Washington, DC - The White House has ordered Trump administration officials to boycott the White House Correspondents' Association dinner, according to a senior administration official.
The order was issued Tuesday morning by White House Cabinet Secretary Bill McGinley, who announced that all Trump administration officials are being ordered to boycott the dinner, scheduled for Saturday night.
An administration official adds that the order came from Trump personally, though staffers have been trying to talk him out of it.
The move marks yet another deterioration in relations between the White House press office and the press corps, though President Donald Trump had announced earlier this month that he would be skipping the annual dinner for the third year in a row. The President will instead hold a campaign rally in Green Bay, Wisconsin, the same evening.
"The dinner is so boring and so negative that we're going to hold a very positive rally," Trump told reporters at the time.
The usual tensions between reporters and government representatives have escalated to extreme levels in the Trump age, due largely to the President's near-daily attacks against the media. His portrayal of the people who cover him as his "enemy" and the "enemy of the people" has been denounced by historians, press freedom advocates and politicians in both parties.
Olivier Knox, president of the White House Correspondents' Association, responded to the boycott saying: "We're looking forward to an enjoyable evening of celebrating the First Amendment and great journalists past, present and future."
In previous administrations, both the President and vice president traditionally attended the gala event which promotes the First Amendment. The last president to skip the dinner was Ronald Reagan in 1981, who declined because he was recovering from an assassination attempt.
White House press secretary Sarah Sanders also previously told CNN she would not be attending the dinner, instead traveling to the Trump rally with the President.
Sanders had attended the two previous dinners under the Trump administration. Last year, she was infamously roasted by comedian Michelle Wolf while sitting at the head table on stage.
Afterward, while commentators debated whether the performance was too mean-spirited, Trump said Wolf "bombed" and set her up as a symbol of Hollywood elitism, someone for his base to oppose.
But the black-tie dinner is not fundamentally about comedy acts or partisan politics -- it is a fundraiser and awards event that acknowledges the role of the free press and allows journalists to schmooze with sources and each other. News outlets pay for tables and invite administration aides, lawmakers, other government officials and the occasional Hollywood celebrity.
The dinner is a chance to strike up new relationships and get to know White House staffers. Sanders and her press assistants mingled with journalists at receptions leading up to last year's dinner.
But that apparently won't be happening this year. The dinner will still take place, but the White House boycott is another example of a tradition coming to an end -- or at least being put on pause.
There won't be a comedian, either. Last November, the White House Correspondents' Association decided to invite author Ron Chernow as the featured speaker instead.

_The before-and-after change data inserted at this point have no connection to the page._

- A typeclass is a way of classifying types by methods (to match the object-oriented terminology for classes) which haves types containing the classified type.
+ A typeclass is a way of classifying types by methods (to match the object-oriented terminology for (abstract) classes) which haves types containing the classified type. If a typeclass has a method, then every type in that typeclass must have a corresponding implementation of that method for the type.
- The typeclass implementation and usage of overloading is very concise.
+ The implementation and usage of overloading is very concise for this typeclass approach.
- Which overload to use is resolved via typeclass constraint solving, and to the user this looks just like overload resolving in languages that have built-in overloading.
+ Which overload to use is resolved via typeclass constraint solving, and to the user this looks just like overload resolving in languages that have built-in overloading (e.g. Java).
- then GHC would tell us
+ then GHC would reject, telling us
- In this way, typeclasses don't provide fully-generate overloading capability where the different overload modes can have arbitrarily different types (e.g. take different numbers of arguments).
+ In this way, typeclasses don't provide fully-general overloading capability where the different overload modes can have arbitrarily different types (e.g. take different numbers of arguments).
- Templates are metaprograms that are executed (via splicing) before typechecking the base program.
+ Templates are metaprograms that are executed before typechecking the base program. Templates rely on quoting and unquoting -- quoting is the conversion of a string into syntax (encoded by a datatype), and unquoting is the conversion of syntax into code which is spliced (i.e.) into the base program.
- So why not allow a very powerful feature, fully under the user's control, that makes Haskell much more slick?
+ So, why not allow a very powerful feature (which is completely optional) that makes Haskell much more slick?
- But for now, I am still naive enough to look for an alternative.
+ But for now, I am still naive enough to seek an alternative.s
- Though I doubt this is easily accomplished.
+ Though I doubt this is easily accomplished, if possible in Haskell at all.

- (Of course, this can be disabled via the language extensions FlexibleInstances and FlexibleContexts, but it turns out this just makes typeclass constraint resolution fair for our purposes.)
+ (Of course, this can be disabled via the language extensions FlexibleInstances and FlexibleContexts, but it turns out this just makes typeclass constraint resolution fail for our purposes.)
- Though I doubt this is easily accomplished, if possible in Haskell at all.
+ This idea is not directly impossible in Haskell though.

The change was a recognition that the dinner's meaning has changed amid constant attacks on the media and increasing political polarization. The President's playbook is clear: Each year he makes a show of skipping the dinner and holding a media-bashing rally instead.
Without the President in attendance to make jokes and take jabs at the press, having a comedian there to roast the President felt off-key to some members of the association. Having Chernow instead of a stand-up performer is a recognition that the dinner changes dramatically when the President isn't there.